=== Begin Enclosure ===
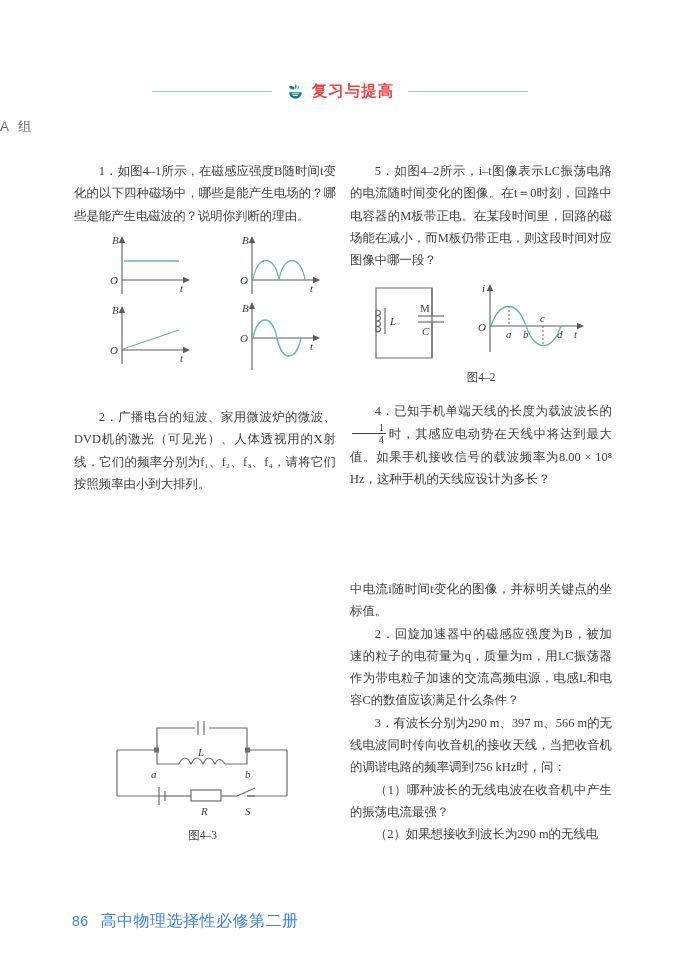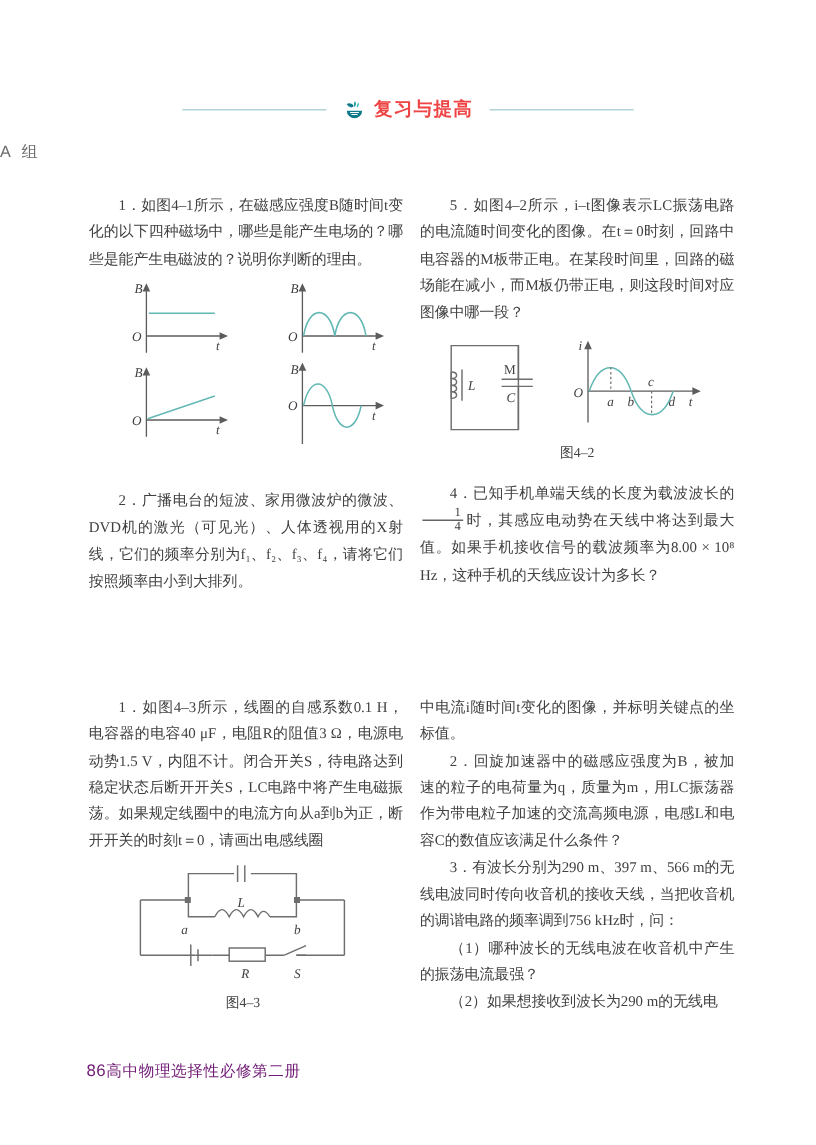--- a/index.html
+++ b/index.html
@@ -274,9 +274,6 @@
   </div>
 
 
-  <div class="col left" id="colB-left">
-    <p class="para">1．如图4–3所示，线圈的自感系数0.1 H，电容器的电容40 μF，电阻R的阻值3 Ω，电源电动势1.5 V，内阻不计。闭合开关S，待电路达到稳定状态后断开开关S，LC电路中将产生电磁振荡。如果规定线圈中的电流方向从a到b为正，断开开关的时刻t＝0，请画出电感线圈</p>
-  </div>
 
   <div class="figure" id="fig43">
     <svg width="215" height="108" viewBox="0 0 215 108">

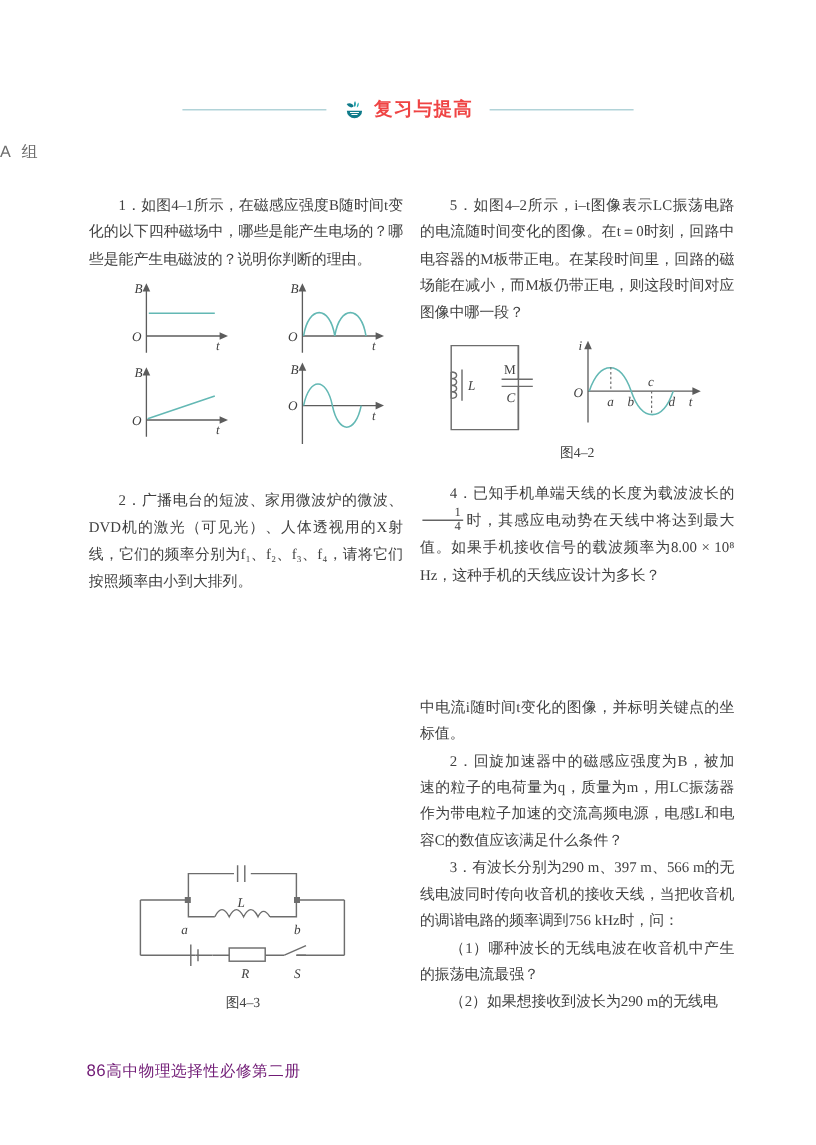--- a/index.html
+++ b/index.html
@@ -138,8 +138,9 @@
     top: 884px;
     display: flex;
     align-items: baseline;
+    gap: 12px;
     font-family: "Liberation Sans", sans-serif;
-    color: #701a75;
+    color: #3b82f6;
   }
   .footer .pg { font-size: 14px; letter-spacing: 0.5px; }
   .footer .bk { font-size: 13px; letter-spacing: 0.5px; }

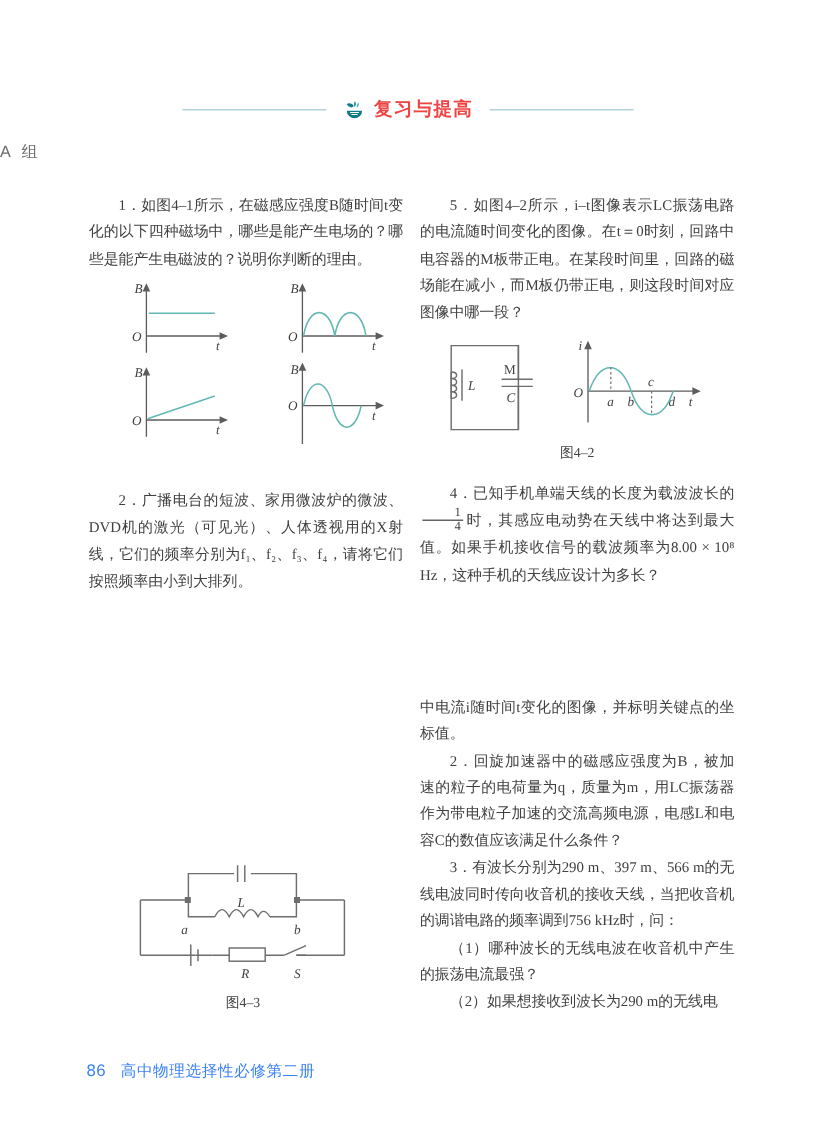--- a/index.html
+++ b/index.html
@@ -143,7 +143,7 @@
     color: #3b82f6;
   }
   .footer .pg { font-size: 14px; letter-spacing: 0.5px; }
-  .footer .bk { font-size: 13px; letter-spacing: 0.5px; }
+  .footer .bk { font-size: 16px; letter-spacing: 0.5px; margin-top: 27px; }
 </style>
 </head>
 <body>

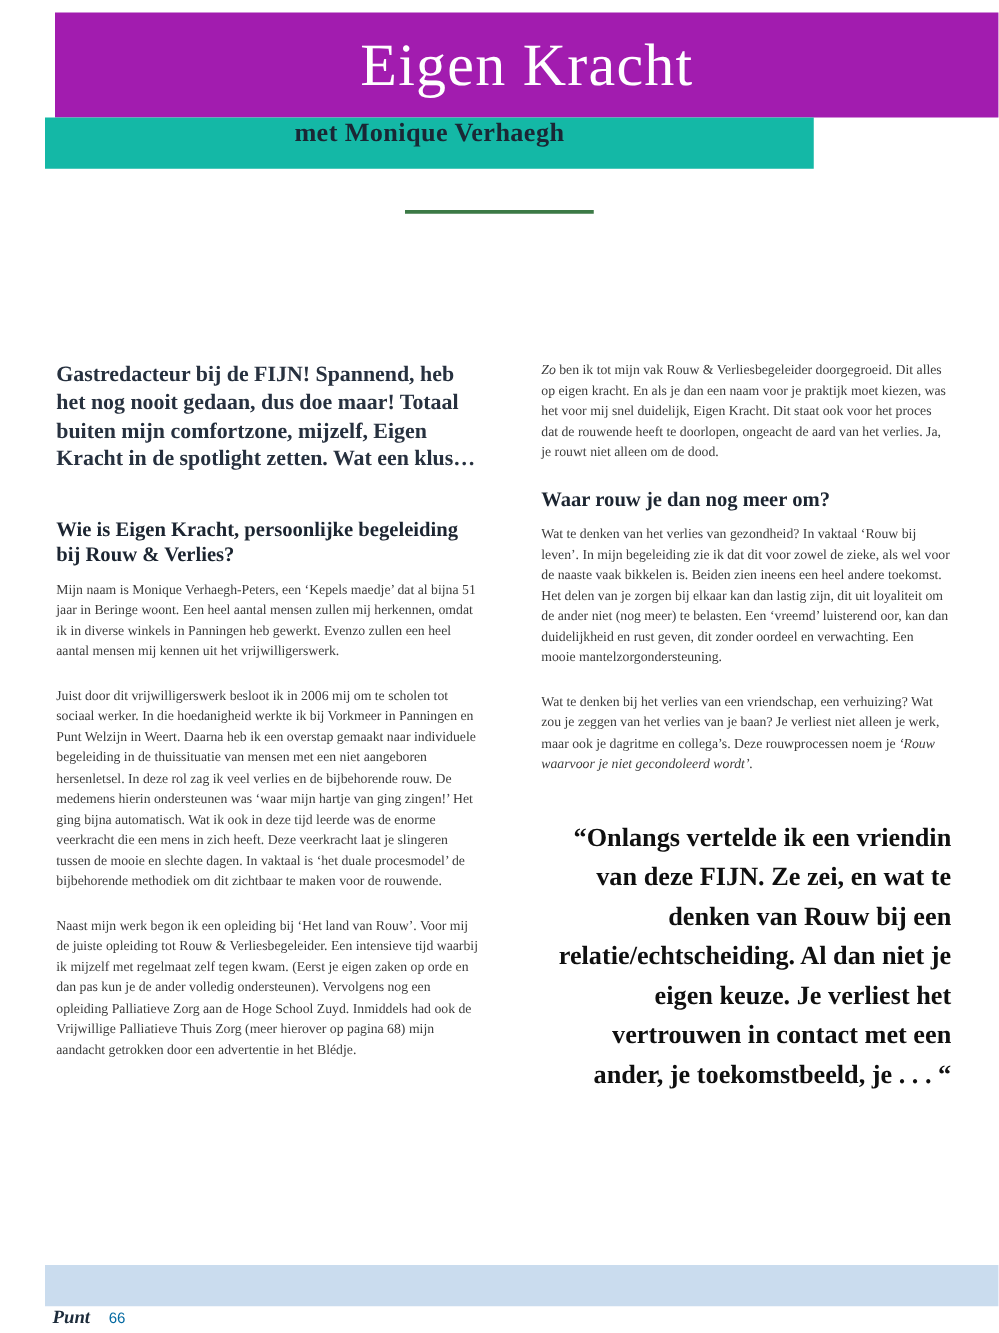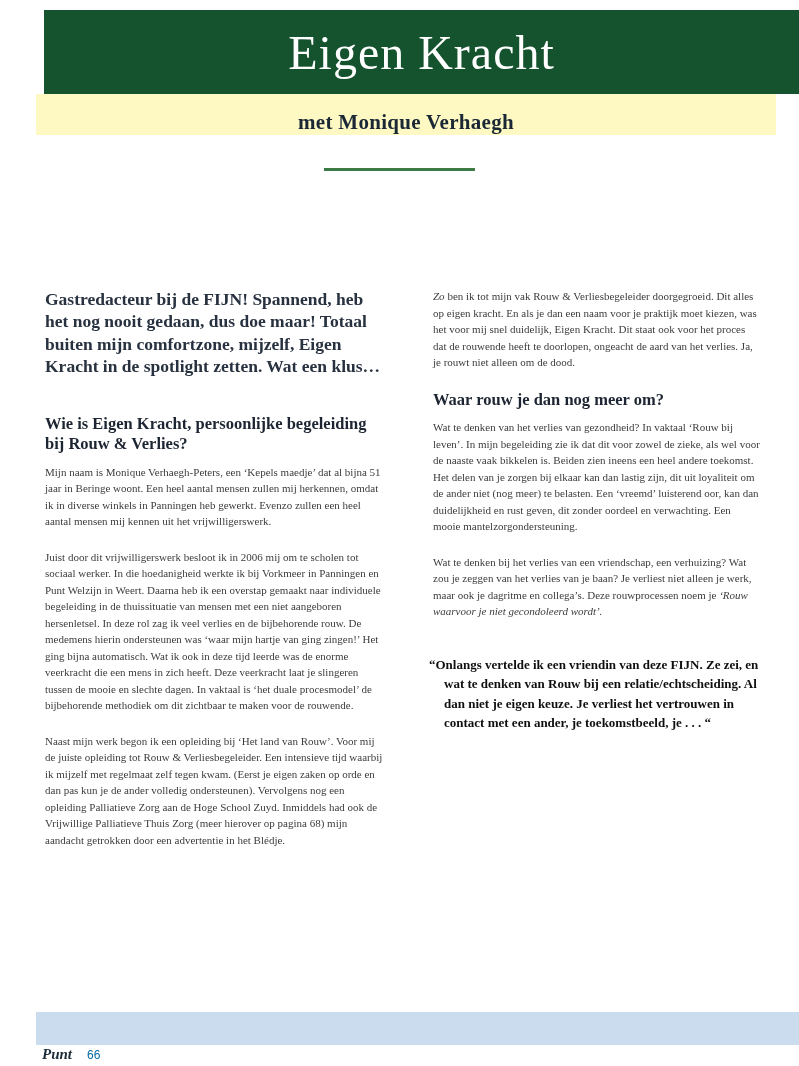--- a/index.html
+++ b/index.html
@@ -7,7 +7,7 @@
   body { font-family:"Liberation Serif", serif; }
   .page { width:799px; height:1066px; position:relative; background:#ffffff; overflow:hidden; margin:0 auto; }
 
-  .banner { position:absolute; top:10px; left:44px; right:0; height:84px; background:#14532d;
+  .banner { position:absolute; top:10px; left:44px; right:0; height:84px; background:#a21caf;
             display:flex; align-items:center; justify-content:center; }
   .banner h1 { color:#ffffff; font-size:48px; font-weight:500; letter-spacing:1px;
                font-family:"Liberation Serif", serif; }

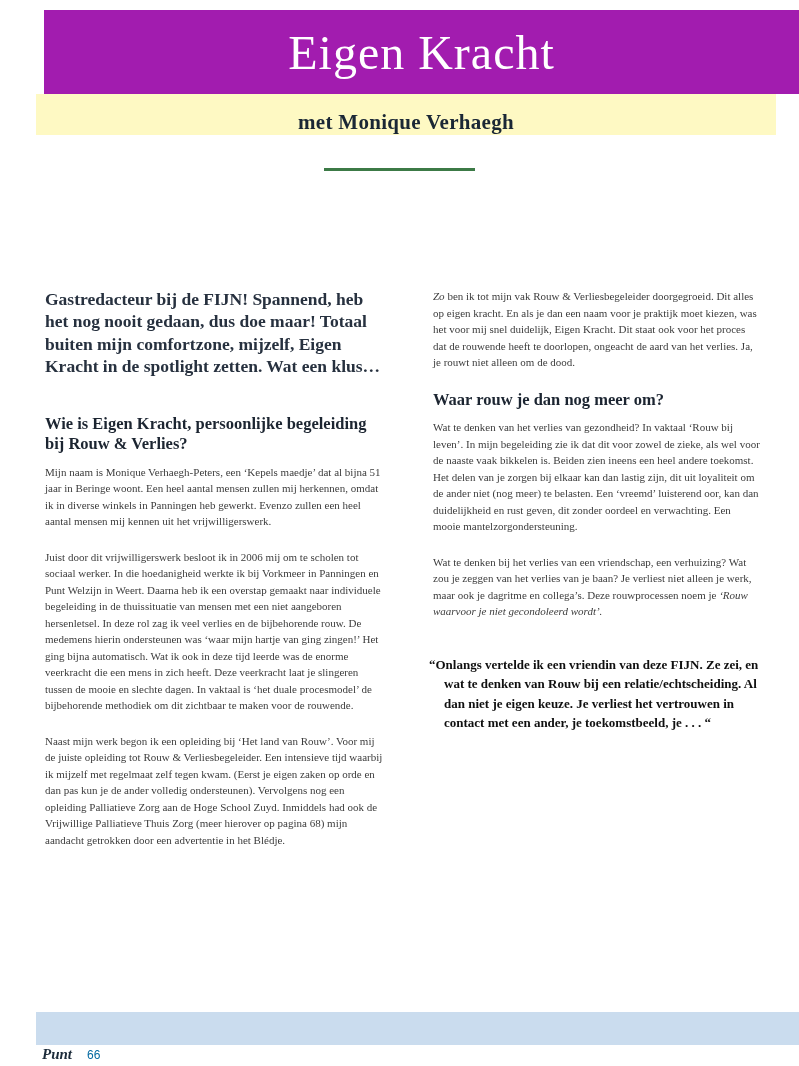--- a/index.html
+++ b/index.html
@@ -12,8 +12,8 @@
   .banner h1 { color:#ffffff; font-size:48px; font-weight:500; letter-spacing:1px;
                font-family:"Liberation Serif", serif; }
 
-  .strip { position:absolute; top:94px; left:36px; width:740px; height:41px; background:#fef9c3;
-           display:flex; align-items:flex-end; justify-content:center; }
+  .strip { position:absolute; top:94px; left:36px; width:615px; height:41px; background:#14b8a6;
+           display:flex; align-items:flex-start; justify-content:center; }
   .strip h2 { font-size:21px; font-weight:700; color:#1a2735; letter-spacing:.3px; }
 
   .rule { position:absolute; top:168px; left:324px; width:151px; height:3px; background:#3c7a46; }

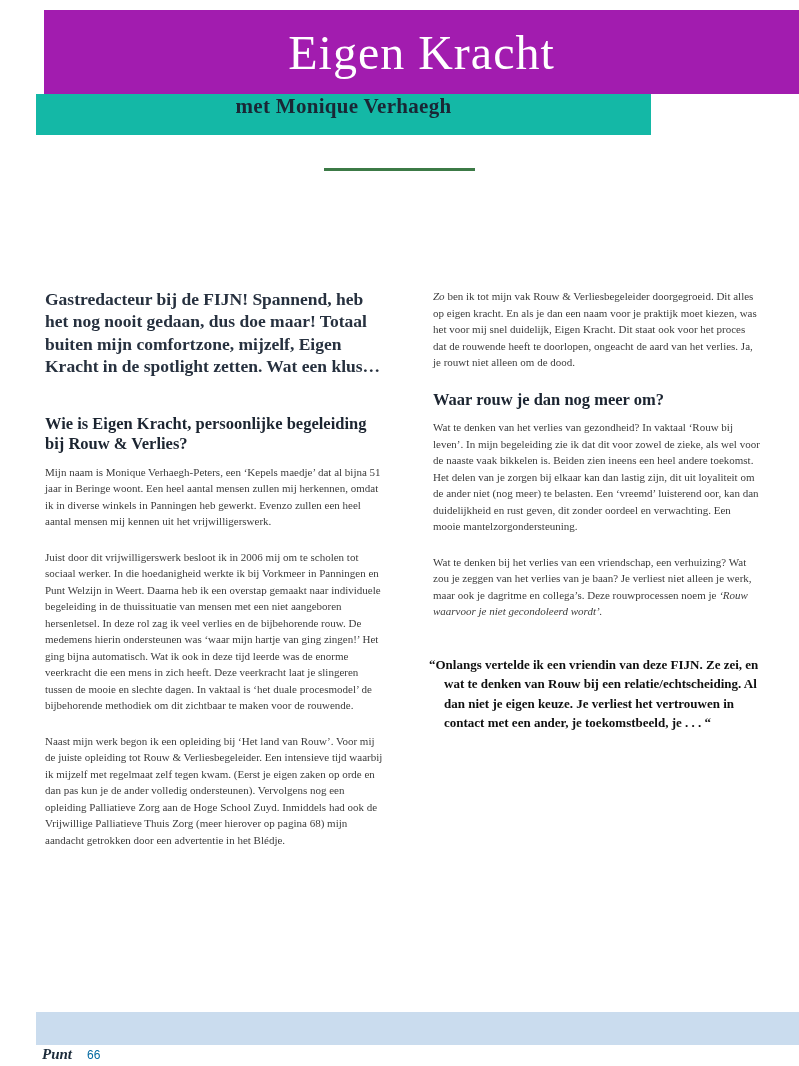--- a/index.html
+++ b/index.html
@@ -28,8 +28,8 @@
   p.body { font-size:11px; line-height:1.5; color:#3c3c3c; margin:0 0 19px; }
   p.body em { font-style:italic; }
 
-  blockquote.pull { margin:35px 0 0 -4px; font-size:13px; font-weight:700; line-height:1.5;
-                    color:#101010; padding-left:15px; text-indent:-15px; }
+  blockquote.pull { margin:35px 0 0 -4px; font-size:21px; font-weight:700; line-height:1.5;
+                    color:#101010; padding-left:15px; text-indent:-15px;text-align:right; }
 
   .footer-bar { position:absolute; top:1012px; left:36px; right:0; height:33px; background:#cadcee; }
   .footer-brand { position:absolute; top:1045px; left:42px; white-space:nowrap; }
=== End Enclosure ===
**Problem requirements**
Copy out exactly the lines above beginning with the line that contains "display: flex;" and finishing with the line that contains "width:799px; height:1066px; position:relative;", including both; leave the pictures out.

**Exercise result**
     display: flex;
     align-items: baseline;
+    gap: 12px;
     font-family: "Liberation Sans", sans-serif;
-    color: #701a75;
+    color: #3b82f6;
   }
   .footer .pg { font-size: 14px; letter-spacing: 0.5px; }
   .footer .bk { font-size: 13px; letter-spacing: 0.5px; }

--- a/index.html
+++ b/index.html
@@ -143,7 +143,7 @@
     color: #3b82f6;
   }
   .footer .pg { font-size: 14px; letter-spacing: 0.5px; }
-  .footer .bk { font-size: 13px; letter-spacing: 0.5px; }
+  .footer .bk { font-size: 16px; letter-spacing: 0.5px; margin-top: 27px; }
 </style>
 </head>
 <body>

--- a/index.html
+++ b/index.html
@@ -7,7 +7,7 @@
   body { font-family:"Liberation Serif", serif; }
   .page { width:799px; height:1066px; position:relative; background:#ffffff; overflow:hidden; margin:0 auto; }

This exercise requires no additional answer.